Image comparison data:
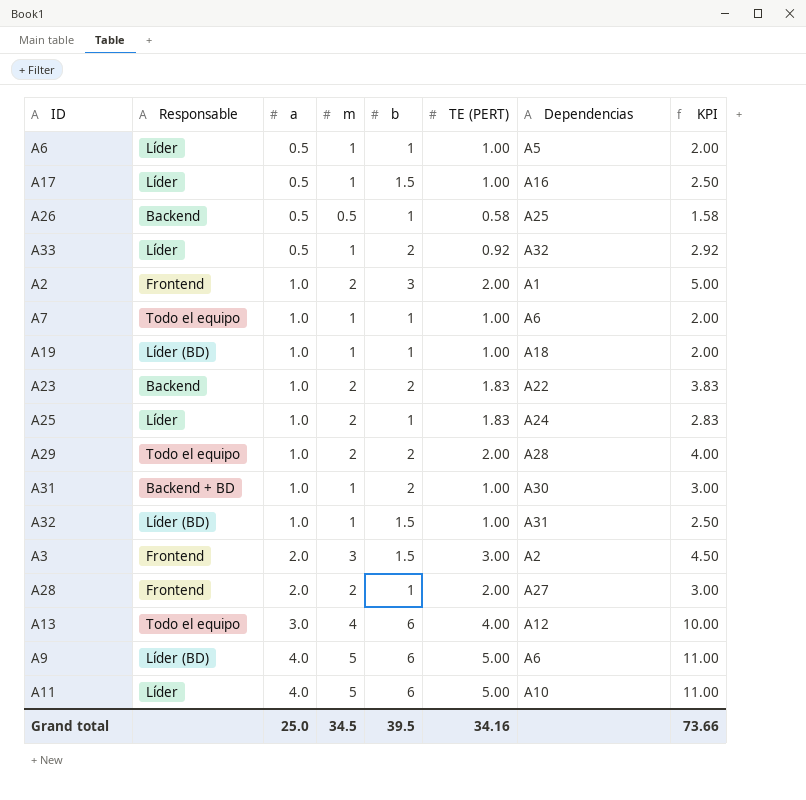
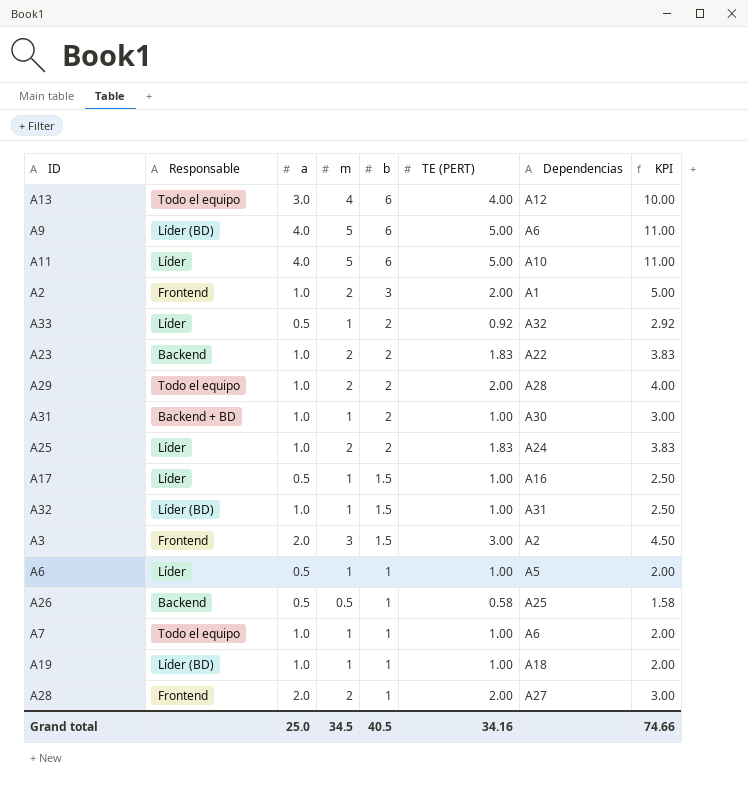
row order: a ascending -> b descending
A25 | b: 1 -> 2
A25 | KPI: 2.83 -> 3.83
Grand total | b: 39.5 -> 40.5
Grand total | KPI: 73.66 -> 74.66

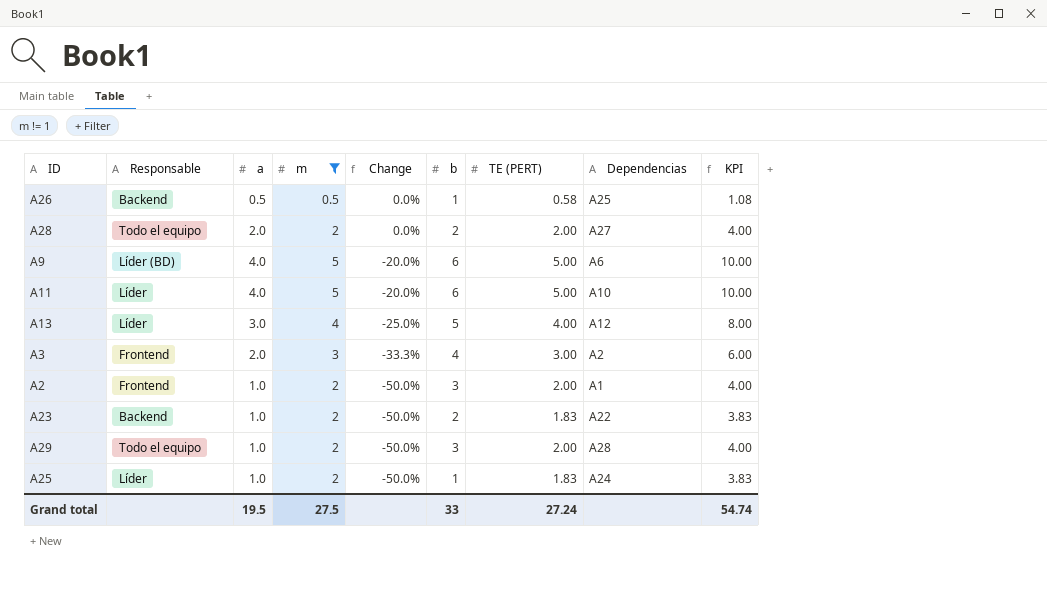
filter: none -> m != 1
row order: b descending -> Change descending
column Change | formula: none -> ([a] - [m]) / [m]
column KPI | formula: [b] + [TE (PERT)] -> [m] + [TE (PERT)]
A28 | Responsable: Frontend -> Todo el equipo
A28 | b: 1 -> 2
A13 | Responsable: Todo el equipo -> Líder
A13 | b: 6 -> 5
A3 | b: 1.5 -> 4
A29 | b: 2 -> 3
A25 | b: 2 -> 1
Grand total | a: 25.0 -> 19.5
Grand total | m: 34.5 -> 27.5
Grand total | b: 40.5 -> 33
Grand total | TE (PERT): 34.16 -> 27.24
Grand total | KPI: 74.66 -> 54.74

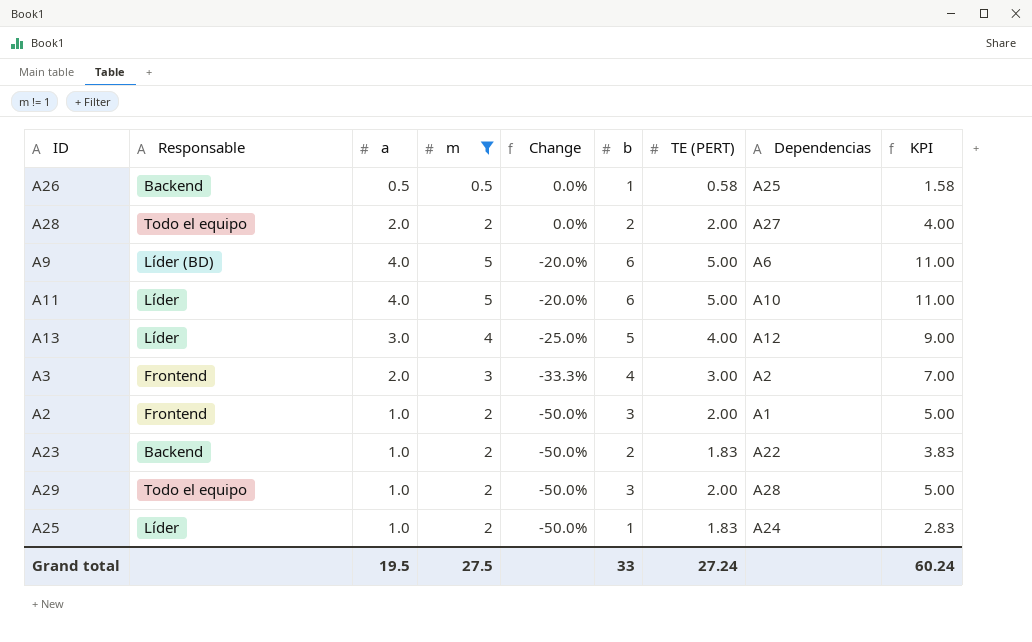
column KPI | formula: [m] + [TE (PERT)] -> [b] + [TE (PERT)]
Grand total | KPI: 54.74 -> 60.24

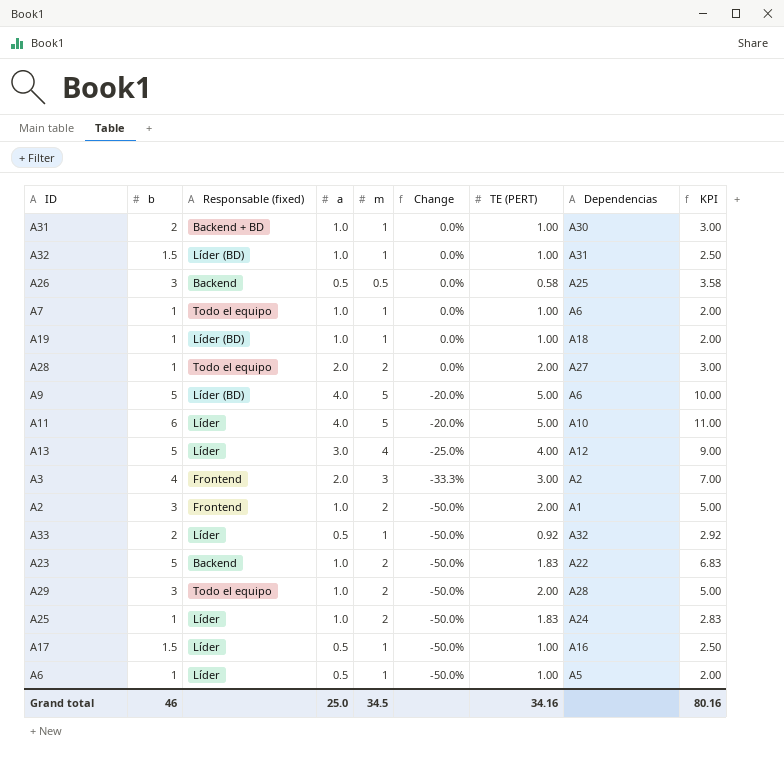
filter: m != 1 -> none
column b | position: 6 -> 2
column name: Responsable -> Responsable (fixed)
A26 | b: 1 -> 3
A26 | KPI: 1.58 -> 3.58
A28 | b: 2 -> 1
A28 | KPI: 4.00 -> 3.00
A9 | b: 6 -> 5
A9 | KPI: 11.00 -> 10.00
A23 | b: 2 -> 5
A23 | KPI: 3.83 -> 6.83
Grand total | b: 33 -> 46
Grand total | a: 19.5 -> 25.0
Grand total | m: 27.5 -> 34.5
Grand total | TE (PERT): 27.24 -> 34.16
Grand total | KPI: 60.24 -> 80.16

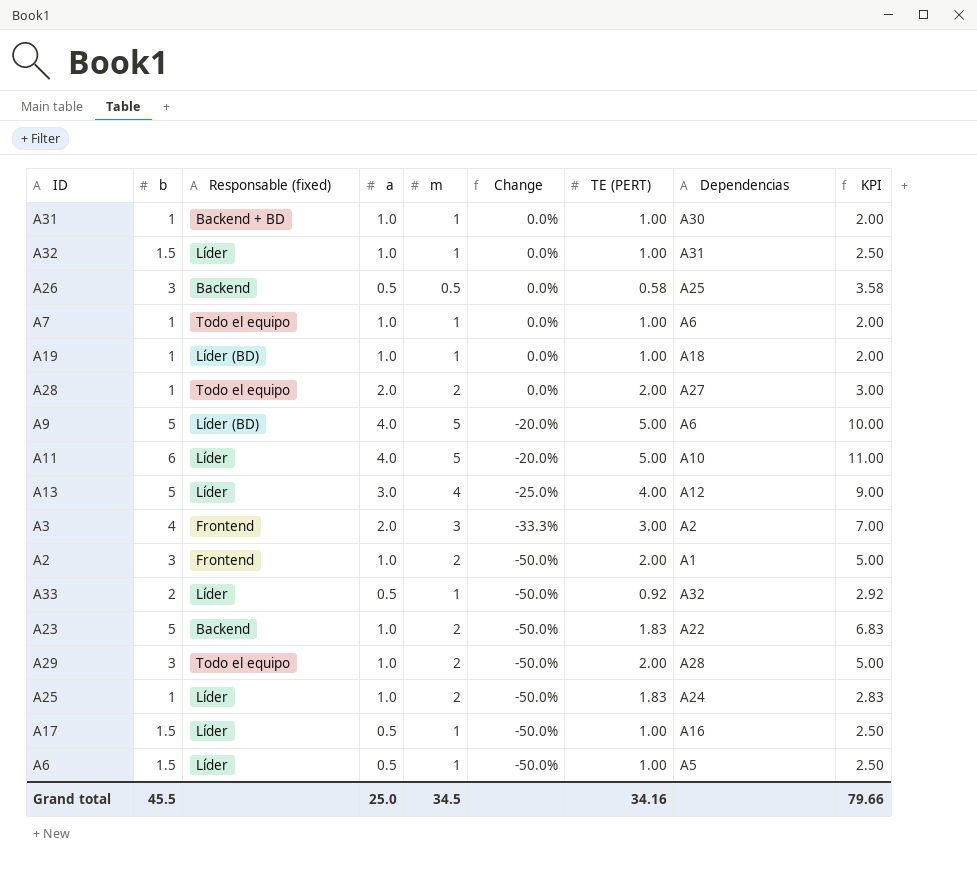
A31 | b: 2 -> 1
A31 | KPI: 3.00 -> 2.00
A32 | Responsable (fixed): Líder (BD) -> Líder
A6 | b: 1 -> 1.5
A6 | KPI: 2.00 -> 2.50
Grand total | b: 46 -> 45.5
Grand total | KPI: 80.16 -> 79.66

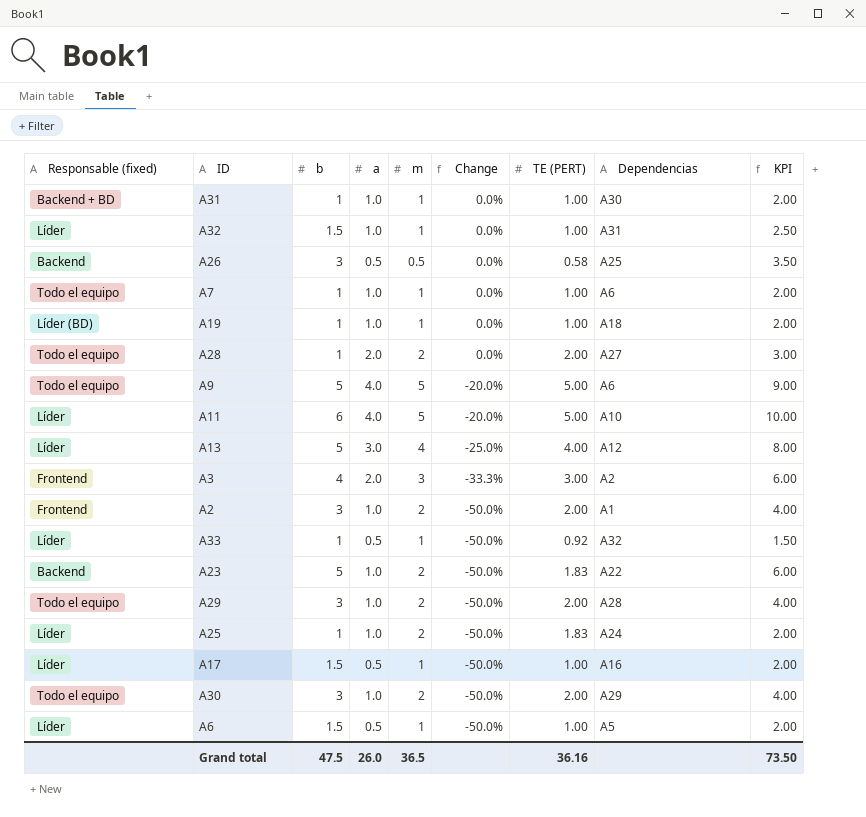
column Responsable (fixed) | position: 3 -> 1
column KPI | formula: [b] + [TE (PERT)] -> [b] + [a]
A9 | Responsable (fixed): Líder (BD) -> Todo el equipo
A33 | b: 2 -> 1
row A30: none -> Todo el equipo | 3 | 1.0 | 2 | -50.0% | 2.00 | A29 | 4.00
Grand total | b: 45.5 -> 47.5
Grand total | a: 25.0 -> 26.0
Grand total | m: 34.5 -> 36.5
Grand total | TE (PERT): 34.16 -> 36.16
Grand total | KPI: 79.66 -> 73.50

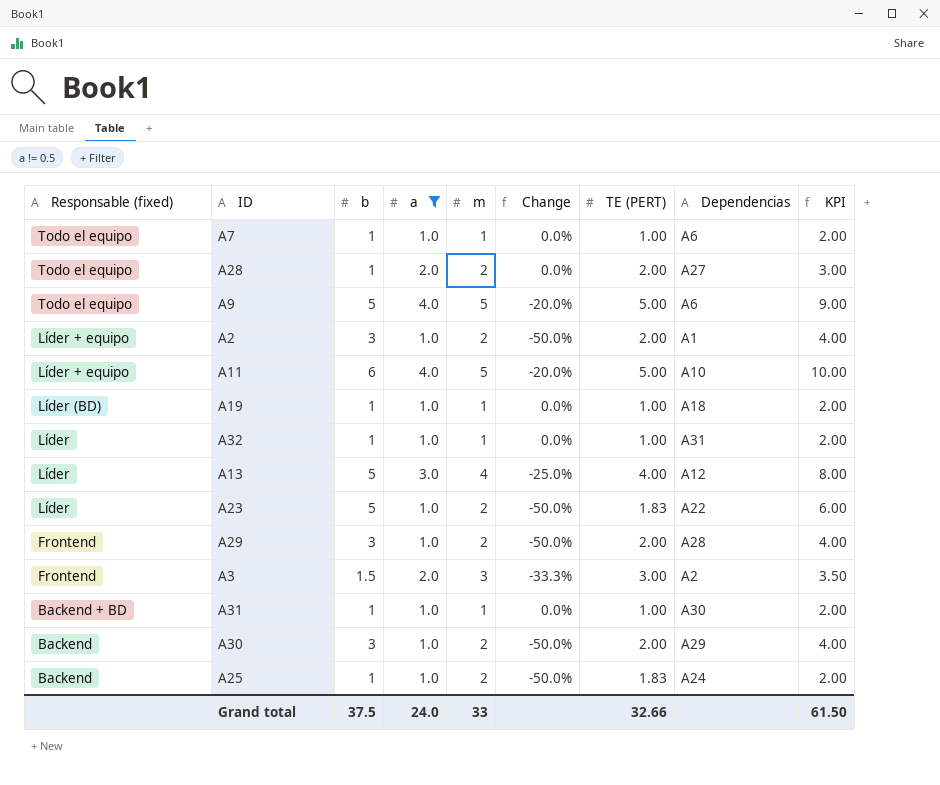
filter: none -> a != 0.5
row order: Change descending -> Responsable (fixed) descending
A2 | Responsable (fixed): Frontend -> Líder + equipo
A11 | Responsable (fixed): Líder -> Líder + equipo
A32 | b: 1.5 -> 1
A32 | KPI: 2.50 -> 2.00
A23 | Responsable (fixed): Backend -> Líder
A29 | Responsable (fixed): Todo el equipo -> Frontend
A3 | b: 4 -> 1.5
A3 | KPI: 6.00 -> 3.50
A30 | Responsable (fixed): Todo el equipo -> Backend
A25 | Responsable (fixed): Líder -> Backend
Grand total | b: 47.5 -> 37.5
Grand total | a: 26.0 -> 24.0
Grand total | m: 36.5 -> 33
Grand total | TE (PERT): 36.16 -> 32.66
Grand total | KPI: 73.50 -> 61.50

What you need to do:
The reply should hold an exact repeat of the entries from their opening line through the line with "column KPI | formula: [m]", and no pictures at all.

Finished task:
row order: a ascending -> b descending
A25 | b: 1 -> 2
A25 | KPI: 2.83 -> 3.83
Grand total | b: 39.5 -> 40.5
Grand total | KPI: 73.66 -> 74.66

filter: none -> m != 1
row order: b descending -> Change descending
column Change | formula: none -> ([a] - [m]) / [m]
column KPI | formula: [b] + [TE (PERT)] -> [m] + [TE (PERT)]
A28 | Responsable: Frontend -> Todo el equipo
A28 | b: 1 -> 2
A13 | Responsable: Todo el equipo -> Líder
A13 | b: 6 -> 5
A3 | b: 1.5 -> 4
A29 | b: 2 -> 3
A25 | b: 2 -> 1
Grand total | a: 25.0 -> 19.5
Grand total | m: 34.5 -> 27.5
Grand total | b: 40.5 -> 33
Grand total | TE (PERT): 34.16 -> 27.24
Grand total | KPI: 74.66 -> 54.74

column KPI | formula: [m] + [TE (PERT)] -> [b] + [TE (PERT)]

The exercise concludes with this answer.